On 01/12/2017 17:06, Ryan Sleevi wrote:
On Fri, Dec 1, 2017 at 10:33 AM, Jakob Bohm via dev-security-policy <
dev-security-policy@lists.mozilla.org> wrote:
Depending on the prevalence of non-public CAs (not listed in public
indexes) based on openssl (this would be a smallish company thing more
than a big enterprise thing), it might be useful to have *two* fixed
salt lengths for each combination of hash algorithm and RSA key length:
1. The salt length=hash length case previously suggested.
2. The salt length=largest permitted by RSA key length and hash length
(OpenSSL default).
Each of these could still be defined in a memcmp-able way.

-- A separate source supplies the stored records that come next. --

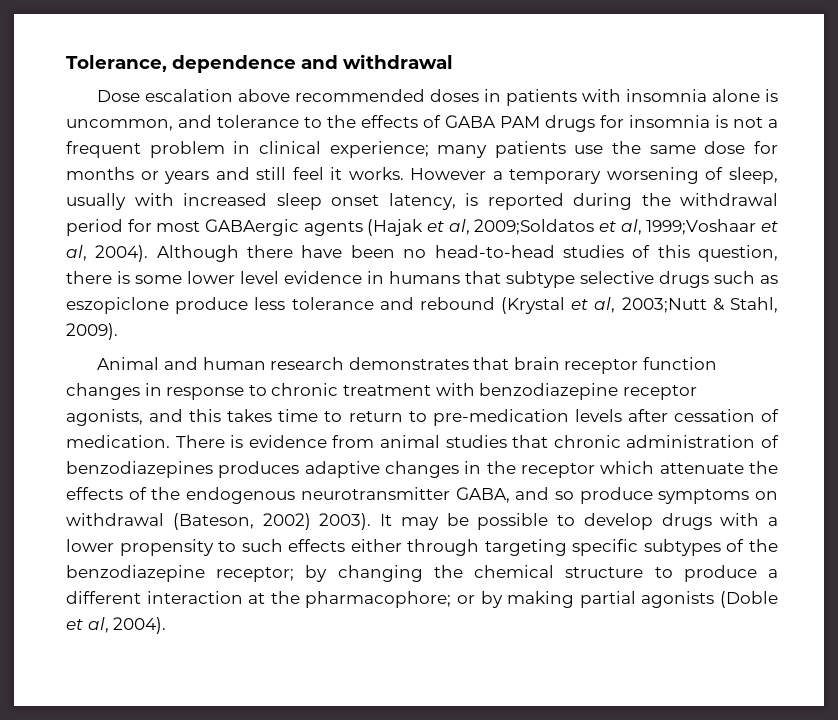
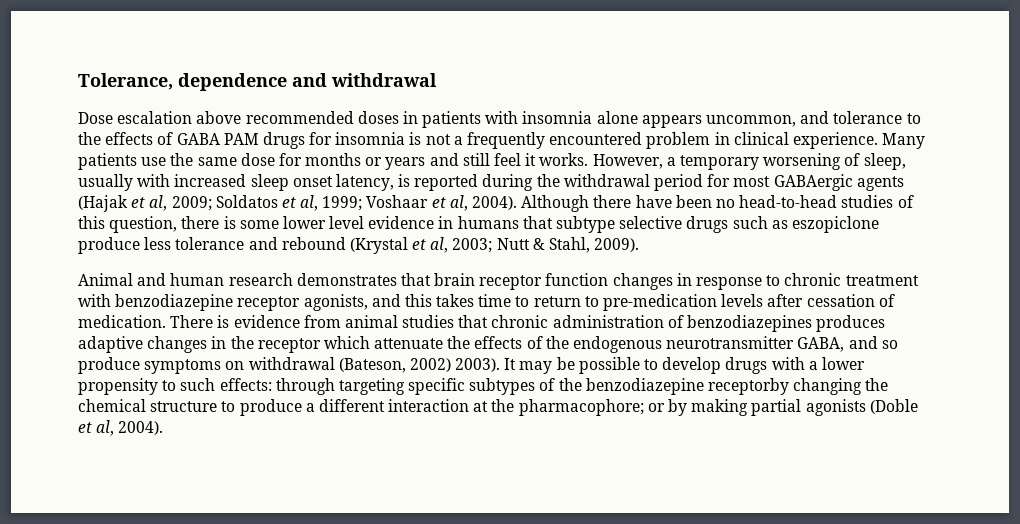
- Dose escalation above recommended doses in patients with insomnia alone is uncommon, and tolerance to the effects of GABA PAM drugs for insomnia is not a frequent problem in clinical experience; many patients use the same dose for months or years and still feel it works.
+ Dose escalation above recommended doses in patients with insomnia alone appears uncommon, and tolerance to the effects of GABA PAM drugs for insomnia is not a frequently encountered problem in clinical experience. Many patients use the same dose for months or years and still feel it works.
- However a temporary worsening of sleep, usually with increased sleep onset latency, is reported during the withdrawal period for most GABAergic agents (Hajak et al, 2009;Soldatos et al, 1999;Voshaar et al, 2004).
+ However, a temporary worsening of sleep, usually with increased sleep onset latency, is reported during the withdrawal period for most GABAergic agents (Hajak et al, 2009; Soldatos et al, 1999; Voshaar et al, 2004).
- Although there have been no head-to-head studies of this question, there is some lower level evidence in humans that subtype selective drugs such as eszopiclone produce less tolerance and rebound (Krystal et al, 2003;Nutt & Stahl, 2009).
+ Although there have been no head-to-head studies of this question, there is some lower level evidence in humans that subtype selective drugs such as eszopiclone produce less tolerance and rebound (Krystal et al, 2003; Nutt & Stahl, 2009).
- It may be possible to develop drugs with a lower propensity to such effects either through targeting specific subtypes of the benzodiazepine receptor; by changing the chemical structure to produce a different interaction at the pharmacophore; or by making partial agonists (Doble et al, 2004).
+ It may be possible to develop drugs with a lower propensity to such effects: through targeting specific subtypes of the benzodiazepine receptorby changing the chemical structure to produce a different interaction at the pharmacophore; or by making partial agonists (Doble et al, 2004).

Yes. You could add flexibility if there was both data to support it and
justification for the added complexity (passed on to all consumers).
I think there is a tremendously high bar to suggest such things are good,
and I don't think it's much useful to discuss what's possible without
having a position in favor (and data to support) or against (and data to
support).
I am saying someone with the resources should check if there is such
data.
If the data shows that OpenSSL-style salt lengths are common in closed
networks, the complexity would consist of:
1. Having two (rather than one) valid value per hash algorithm.
2. The second valid value (OpenSSL default) needs to be computed from
the RSA key length (it's not a fixed value, though test vectors can
be given for common RSA key lengths). In practice there would be
one value (except 2 bytes) for salt lengths < 65536 bits, one for salt
lengths >= 65536 bits (with 3 varying bytes), so a full DER encoder is
not even needed, though most X.509 libraries will already contain a
suitable DER encoder. Salt lengths < 256 bits are already banned by
other parts of policy, salt lengths >= 16Mbit are unrealistic.
Enjoy
Jakob
--
Jakob Bohm, CIO, Partner, WiseMo A/S. https://www.wisemo.com
Transformervej 29, 2860 Søborg, Denmark. Direct +45 31 13 16 10
This public discussion message is non-binding and may contain errors.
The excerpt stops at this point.